_RAW DATA:_
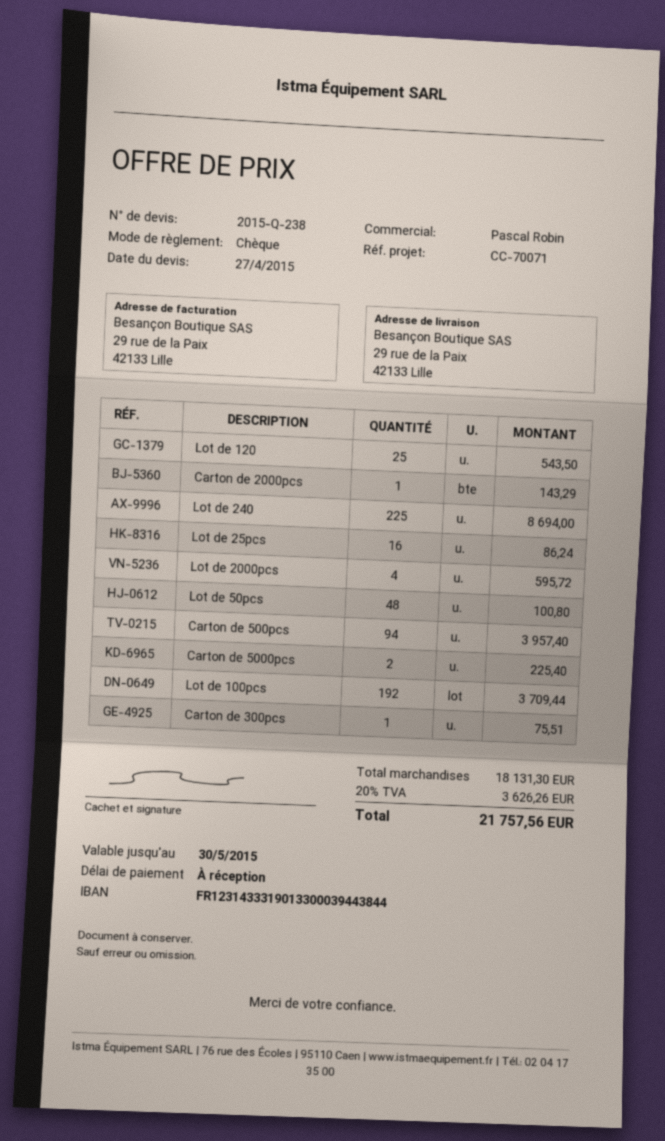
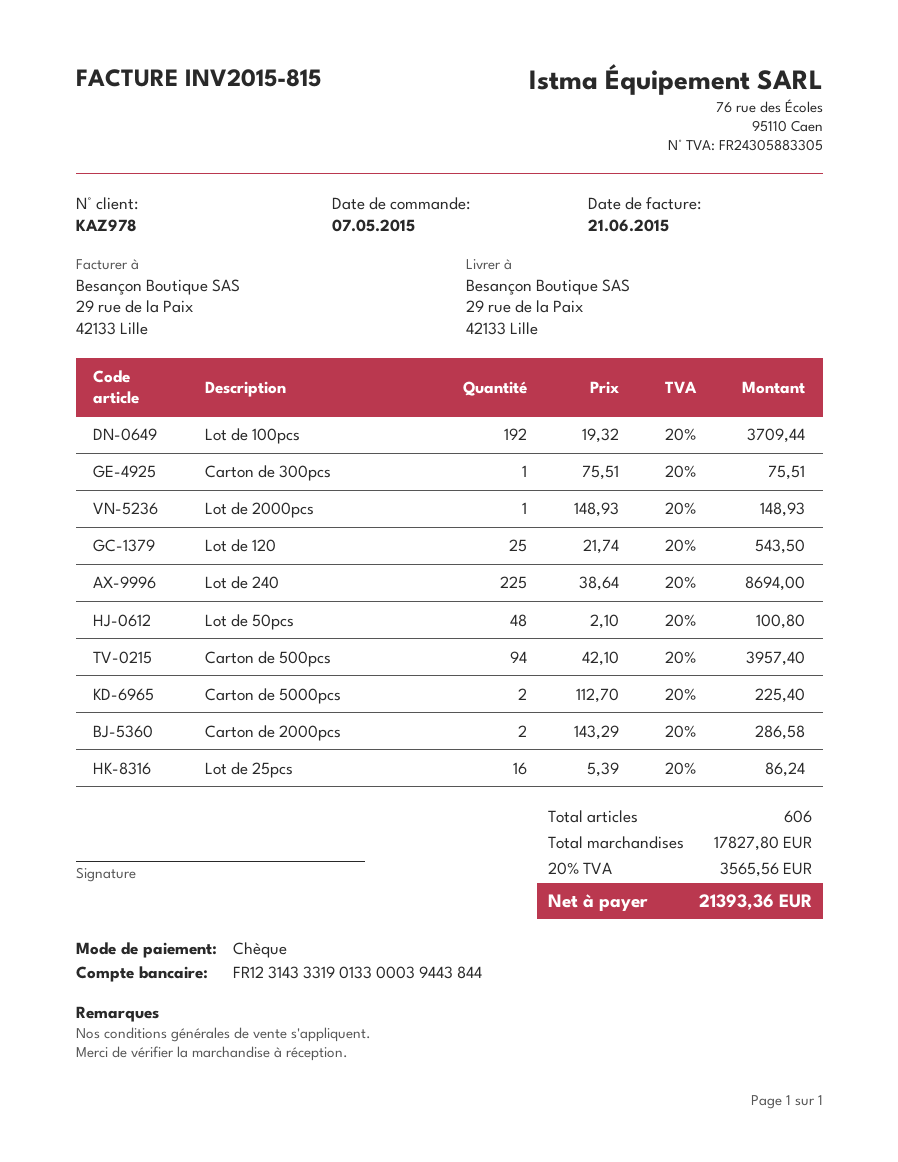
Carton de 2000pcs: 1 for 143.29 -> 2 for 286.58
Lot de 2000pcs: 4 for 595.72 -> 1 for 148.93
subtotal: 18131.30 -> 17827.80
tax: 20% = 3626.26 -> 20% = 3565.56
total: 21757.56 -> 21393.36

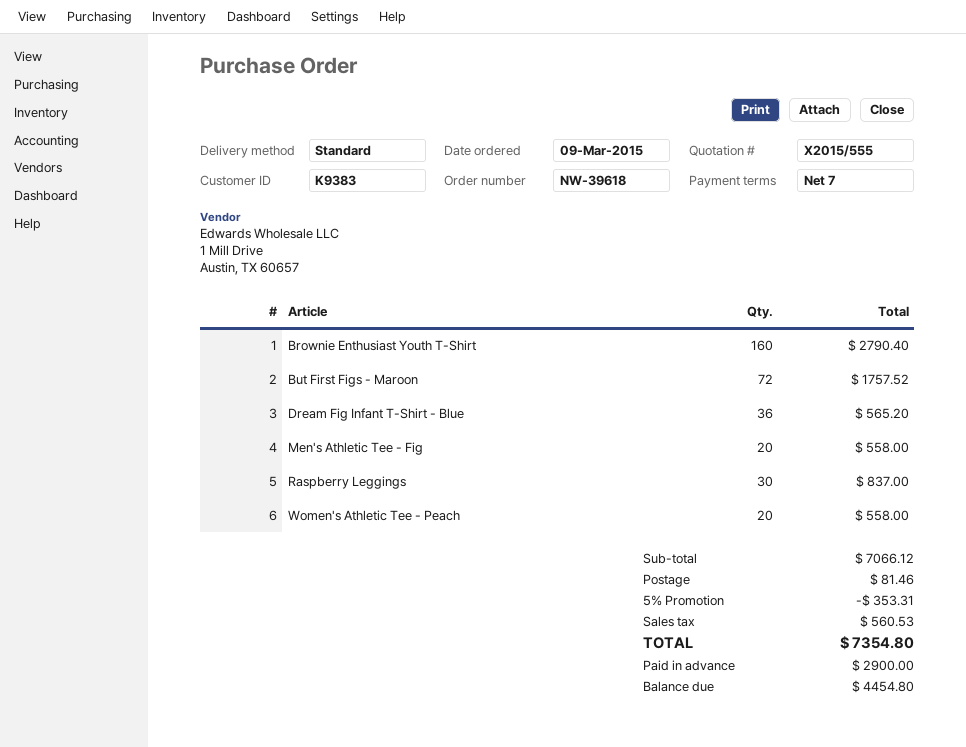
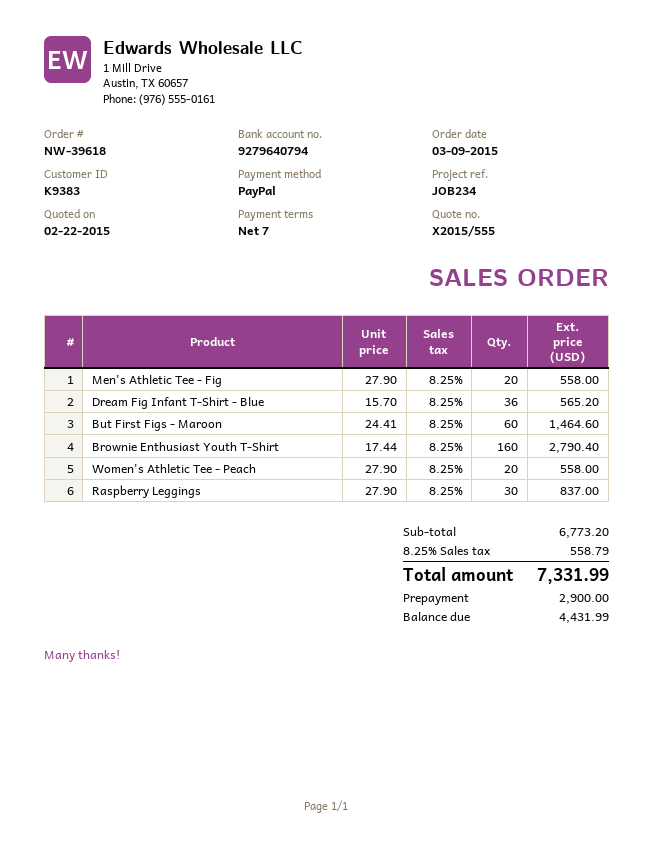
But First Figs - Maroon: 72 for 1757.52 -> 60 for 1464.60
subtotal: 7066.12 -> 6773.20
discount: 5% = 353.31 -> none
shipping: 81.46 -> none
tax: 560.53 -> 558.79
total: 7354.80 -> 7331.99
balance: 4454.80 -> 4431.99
...
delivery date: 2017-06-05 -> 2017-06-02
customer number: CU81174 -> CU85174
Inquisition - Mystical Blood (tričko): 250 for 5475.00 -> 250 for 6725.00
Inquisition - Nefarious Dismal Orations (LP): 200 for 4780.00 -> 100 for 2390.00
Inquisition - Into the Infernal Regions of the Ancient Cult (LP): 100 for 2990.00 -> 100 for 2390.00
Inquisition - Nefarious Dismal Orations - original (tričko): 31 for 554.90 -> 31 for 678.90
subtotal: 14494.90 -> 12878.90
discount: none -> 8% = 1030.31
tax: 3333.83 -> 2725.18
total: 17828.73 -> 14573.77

_AIM OF THE EXERCISE:_
From the records above, return exactly the lines running from the one that contains "Carton de 2000pcs: 1" down to the one that contains "balance: 4454.80 -> 4431.99", both included, without any pictures.

_TASK RESULT:_
Carton de 2000pcs: 1 for 143.29 -> 2 for 286.58
Lot de 2000pcs: 4 for 595.72 -> 1 for 148.93
subtotal: 18131.30 -> 17827.80
tax: 20% = 3626.26 -> 20% = 3565.56
total: 21757.56 -> 21393.36

But First Figs - Maroon: 72 for 1757.52 -> 60 for 1464.60
subtotal: 7066.12 -> 6773.20
discount: 5% = 353.31 -> none
shipping: 81.46 -> none
tax: 560.53 -> 558.79
total: 7354.80 -> 7331.99
balance: 4454.80 -> 4431.99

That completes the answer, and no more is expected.